Friday, October 30, 2009

Unusual

The link below will direct you to [name's] login page, our 3rd party background agency, where you will be asked to enter your package ID, login, and password information to complete an online authorization form. You will be asked to provide the following information, and may be contacted to provide additional details, if needed, during the verification process:
I scan down the bullet points of my background check form. Its a sad fact that a person as innocent as I am in the eyes of the law finds situations such as these a touch nerve-wracking.
  • All previous residences for the past seven (7) years.
I sigh and begin counting on my fingers. I had realized previously that I move around often, but I had not realized how often. Even not counting my bouts of sleeping on friend's couches or being legitimately homeless, I have had no less than 18 changes of primary mailing address over the aforementioned period.

"Well," Bobby laughed, "Guess that sucks for whoever has to process your background check doesn't it?"

I find it bizarre to try to reach back in my mind to my freshman year of college and remember which apartment I subleased a room in for a month between jobs. It isn't long until I am pouring through my inbox to try to find old shipping and billing invoices for online orders. A few addresses still evade my knowledge, and it isn't long after that that I am walking my old towns from millions of miles away in Google StreetView, carefully hoping to locate a house number.

I submit the form only to realize I forgot to list my Hong Kong address but the system is locked and can not be edited.

I can't imagine what this looks like. I'm perfectly aware that I live in a society where we are all boiled down to a calculated risk in all facets of life, and that the mathematically correct thing to do for less certain statistical predictions is to plan for the worst. I'm aware I'm an anomaly and therefore there will be less people who they have data on who are like me, and thus less data to use to make predictions about people like me, and therefore the computer will default to a safe bet of me being high-risk. That might be just as well, as I am not sure many people who walk this particular path come out the better for it. At least they don't know definitively that my population segment is high-risk.

You could consider the whole world a genetic algorithm if you wanted to.

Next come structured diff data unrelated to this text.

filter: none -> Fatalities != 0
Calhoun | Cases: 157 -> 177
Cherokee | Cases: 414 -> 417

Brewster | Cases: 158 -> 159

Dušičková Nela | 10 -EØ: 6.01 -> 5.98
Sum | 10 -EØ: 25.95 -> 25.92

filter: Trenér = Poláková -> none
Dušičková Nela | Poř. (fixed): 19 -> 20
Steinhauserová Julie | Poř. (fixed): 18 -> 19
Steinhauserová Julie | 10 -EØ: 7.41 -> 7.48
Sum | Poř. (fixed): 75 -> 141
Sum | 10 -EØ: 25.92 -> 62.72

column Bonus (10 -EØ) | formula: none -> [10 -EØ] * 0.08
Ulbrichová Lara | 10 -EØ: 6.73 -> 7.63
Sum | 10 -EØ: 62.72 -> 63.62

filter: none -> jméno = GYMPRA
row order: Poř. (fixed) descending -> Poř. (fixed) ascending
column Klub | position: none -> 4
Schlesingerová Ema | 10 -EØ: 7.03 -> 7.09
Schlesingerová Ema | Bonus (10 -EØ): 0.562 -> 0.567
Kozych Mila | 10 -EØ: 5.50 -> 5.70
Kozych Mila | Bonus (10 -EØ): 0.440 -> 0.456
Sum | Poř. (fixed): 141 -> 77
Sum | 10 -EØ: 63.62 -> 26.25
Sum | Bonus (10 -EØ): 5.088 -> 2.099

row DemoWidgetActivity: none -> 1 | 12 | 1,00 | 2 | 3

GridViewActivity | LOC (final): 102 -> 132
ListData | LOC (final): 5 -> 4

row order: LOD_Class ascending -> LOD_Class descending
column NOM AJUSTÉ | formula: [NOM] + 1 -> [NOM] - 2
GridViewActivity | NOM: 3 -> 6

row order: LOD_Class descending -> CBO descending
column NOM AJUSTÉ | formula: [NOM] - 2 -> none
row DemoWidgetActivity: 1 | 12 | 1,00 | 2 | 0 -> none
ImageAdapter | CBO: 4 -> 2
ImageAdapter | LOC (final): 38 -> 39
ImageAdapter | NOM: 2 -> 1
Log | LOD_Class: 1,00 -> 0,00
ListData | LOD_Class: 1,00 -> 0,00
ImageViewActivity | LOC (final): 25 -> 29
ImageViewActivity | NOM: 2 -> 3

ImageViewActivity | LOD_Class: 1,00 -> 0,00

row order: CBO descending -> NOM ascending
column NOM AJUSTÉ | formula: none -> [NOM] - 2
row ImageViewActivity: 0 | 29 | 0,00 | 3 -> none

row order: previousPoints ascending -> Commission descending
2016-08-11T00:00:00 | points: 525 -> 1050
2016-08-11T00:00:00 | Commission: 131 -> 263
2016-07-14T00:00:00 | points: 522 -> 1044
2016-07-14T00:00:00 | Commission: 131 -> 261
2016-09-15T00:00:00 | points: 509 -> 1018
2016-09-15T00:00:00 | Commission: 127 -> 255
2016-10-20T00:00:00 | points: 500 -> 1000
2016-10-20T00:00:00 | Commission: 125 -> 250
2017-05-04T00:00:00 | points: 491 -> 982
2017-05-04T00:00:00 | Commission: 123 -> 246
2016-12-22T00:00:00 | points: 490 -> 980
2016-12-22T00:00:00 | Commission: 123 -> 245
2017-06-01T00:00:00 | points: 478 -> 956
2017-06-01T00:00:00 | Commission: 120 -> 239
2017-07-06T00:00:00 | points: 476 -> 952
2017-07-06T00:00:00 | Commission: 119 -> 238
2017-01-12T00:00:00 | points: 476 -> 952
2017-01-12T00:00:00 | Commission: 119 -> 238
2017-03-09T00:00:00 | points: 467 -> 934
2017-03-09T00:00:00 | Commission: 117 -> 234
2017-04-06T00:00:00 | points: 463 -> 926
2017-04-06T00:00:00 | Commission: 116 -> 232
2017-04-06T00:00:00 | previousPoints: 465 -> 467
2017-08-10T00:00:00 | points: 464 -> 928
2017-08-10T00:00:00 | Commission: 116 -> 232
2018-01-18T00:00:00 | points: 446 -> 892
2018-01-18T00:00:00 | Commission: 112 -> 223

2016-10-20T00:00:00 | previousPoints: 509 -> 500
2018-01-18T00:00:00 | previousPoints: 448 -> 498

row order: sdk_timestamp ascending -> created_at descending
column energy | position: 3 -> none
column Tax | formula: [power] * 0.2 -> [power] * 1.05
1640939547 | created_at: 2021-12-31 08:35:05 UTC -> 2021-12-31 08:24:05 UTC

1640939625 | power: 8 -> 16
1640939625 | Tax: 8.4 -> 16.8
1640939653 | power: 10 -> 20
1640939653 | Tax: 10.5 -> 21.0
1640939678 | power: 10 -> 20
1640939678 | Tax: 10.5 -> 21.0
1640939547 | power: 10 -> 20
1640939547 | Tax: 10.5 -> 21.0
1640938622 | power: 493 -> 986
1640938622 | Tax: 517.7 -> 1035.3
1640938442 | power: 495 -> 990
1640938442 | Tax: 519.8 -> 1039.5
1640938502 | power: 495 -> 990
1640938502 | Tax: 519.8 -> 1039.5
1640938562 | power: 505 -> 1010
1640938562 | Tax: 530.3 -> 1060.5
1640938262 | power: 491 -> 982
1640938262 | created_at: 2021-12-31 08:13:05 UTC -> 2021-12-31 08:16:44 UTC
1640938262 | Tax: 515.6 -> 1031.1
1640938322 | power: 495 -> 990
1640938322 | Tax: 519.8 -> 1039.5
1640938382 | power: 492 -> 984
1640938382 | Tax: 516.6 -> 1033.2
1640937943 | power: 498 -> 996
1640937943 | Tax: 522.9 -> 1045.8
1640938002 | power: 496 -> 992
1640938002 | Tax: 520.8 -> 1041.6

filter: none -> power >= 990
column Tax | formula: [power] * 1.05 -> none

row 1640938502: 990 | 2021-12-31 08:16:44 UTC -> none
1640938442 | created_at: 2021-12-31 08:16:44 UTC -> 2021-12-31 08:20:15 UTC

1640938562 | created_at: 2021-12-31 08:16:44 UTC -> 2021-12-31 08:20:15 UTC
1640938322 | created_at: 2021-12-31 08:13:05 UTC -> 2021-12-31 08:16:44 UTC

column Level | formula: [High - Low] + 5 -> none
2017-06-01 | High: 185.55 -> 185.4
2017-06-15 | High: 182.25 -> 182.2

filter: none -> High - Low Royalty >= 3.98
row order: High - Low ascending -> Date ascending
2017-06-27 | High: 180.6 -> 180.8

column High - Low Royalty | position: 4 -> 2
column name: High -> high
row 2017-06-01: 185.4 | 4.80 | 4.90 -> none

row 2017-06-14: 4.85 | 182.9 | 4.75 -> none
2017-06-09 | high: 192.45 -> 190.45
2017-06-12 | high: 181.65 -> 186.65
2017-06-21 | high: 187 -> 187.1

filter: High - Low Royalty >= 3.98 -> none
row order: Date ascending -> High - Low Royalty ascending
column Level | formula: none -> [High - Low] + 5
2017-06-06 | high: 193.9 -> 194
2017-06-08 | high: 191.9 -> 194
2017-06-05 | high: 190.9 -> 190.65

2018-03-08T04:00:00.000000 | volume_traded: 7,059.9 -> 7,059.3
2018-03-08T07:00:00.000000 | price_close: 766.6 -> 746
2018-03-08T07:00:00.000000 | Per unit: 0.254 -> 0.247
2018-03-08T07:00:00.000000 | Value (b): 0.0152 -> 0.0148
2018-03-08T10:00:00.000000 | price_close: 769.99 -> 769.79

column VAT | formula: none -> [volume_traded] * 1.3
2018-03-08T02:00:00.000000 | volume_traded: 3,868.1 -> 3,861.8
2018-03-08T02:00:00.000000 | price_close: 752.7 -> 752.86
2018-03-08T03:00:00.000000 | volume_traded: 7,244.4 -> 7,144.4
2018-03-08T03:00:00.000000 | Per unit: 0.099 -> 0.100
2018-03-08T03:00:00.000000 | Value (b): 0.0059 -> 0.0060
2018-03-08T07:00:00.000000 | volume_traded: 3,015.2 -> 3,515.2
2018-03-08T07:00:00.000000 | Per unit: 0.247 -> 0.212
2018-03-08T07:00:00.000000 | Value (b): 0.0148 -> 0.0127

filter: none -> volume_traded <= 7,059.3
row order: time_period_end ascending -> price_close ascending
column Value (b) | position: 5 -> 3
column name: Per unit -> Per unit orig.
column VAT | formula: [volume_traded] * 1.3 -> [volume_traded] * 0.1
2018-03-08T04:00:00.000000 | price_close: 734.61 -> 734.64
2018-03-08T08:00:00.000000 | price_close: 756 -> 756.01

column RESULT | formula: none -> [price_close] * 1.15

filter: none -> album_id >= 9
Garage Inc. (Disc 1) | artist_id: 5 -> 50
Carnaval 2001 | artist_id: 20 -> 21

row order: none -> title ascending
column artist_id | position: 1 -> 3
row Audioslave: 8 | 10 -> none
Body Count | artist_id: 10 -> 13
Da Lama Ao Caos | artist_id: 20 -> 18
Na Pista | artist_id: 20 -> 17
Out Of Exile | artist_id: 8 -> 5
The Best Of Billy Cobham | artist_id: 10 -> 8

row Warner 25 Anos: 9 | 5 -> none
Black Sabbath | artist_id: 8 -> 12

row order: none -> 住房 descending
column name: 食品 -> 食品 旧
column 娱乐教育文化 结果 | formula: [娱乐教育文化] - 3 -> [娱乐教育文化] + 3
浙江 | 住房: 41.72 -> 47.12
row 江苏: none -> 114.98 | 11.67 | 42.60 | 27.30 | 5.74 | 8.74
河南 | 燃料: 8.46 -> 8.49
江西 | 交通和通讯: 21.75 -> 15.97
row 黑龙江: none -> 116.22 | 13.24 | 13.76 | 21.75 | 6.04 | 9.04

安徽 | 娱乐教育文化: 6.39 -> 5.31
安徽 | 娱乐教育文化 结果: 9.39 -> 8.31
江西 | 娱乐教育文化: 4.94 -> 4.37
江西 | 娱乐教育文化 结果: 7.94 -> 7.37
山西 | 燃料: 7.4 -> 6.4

Ideas which work get passed on for other people to emulate, and people who try ideas that are too outlandish and dumb don't get an opportunity to try them twice.

This model is nearly perfect, but there is a catch. The problem arises from the fact that people are conscious and aware of the fact that unusual behavior is considered high-risk behavior, and we are living in a time where people go through a lot to avoid such "risky" behavior.

At Torii we are beginning outreach efforts to the local community. I keep bringing up a Tinker School model, and everybody is smiling until the photograph of a 10 year old kid with a power drill.

"You can't give the kids power tools."

"Why not?"

"They could get hurt."

"Can you explain to me how a child will do permanent damage to himself with a cordless drill or a hammer and nails?"

They never can, but the discussion is always closed anyway. Nobody wants to get sued, and everybody believes that if their program introduces engineering with popsicle sticks and masking tape that they will be safer.

"I tried to make a genetic algorithm which would play blackjack in online casinos and make me money while I did my undergrad," the man said. He's sitting at the front desk of the Torii late at night, staring off into the distance a little bit.

"Oh?"

"Yes, I taught it the rules of the game and then programmed them to play against a programmed dealer. Each generation I gave the virtual players 1000 dollars of imaginary money and at the end of each generation ranked them by who had the most money. I took the two most successful ones and one which was dead medium and created a next generation from them."

"And what happened?"

"The computer gave up on beating Vegas. All the algorithms always would stay, they would never hit, and they would bet the absolute minimum bet. They were just basically trying to live as long as possible in a losing game."

He paused, then laughed a little, "I guess I deserved it, what was I doing making a whole new generation of solutions from only three parent ideas?"

This fear ruins the diversity of the algorithm, and as any loser computer science master's student will tell you, this will cause the algorithm to believe it has reached the global maximum when it has in fact settled on a random local maxima. Another way to say it might be that if you want to do better than your average peer, you probably need to do something a little different.

I'll get my background check back in about a week. I can't imagine I'm unusual enough to make myself anything other than a funny little curioisity, but I suppose I will find out.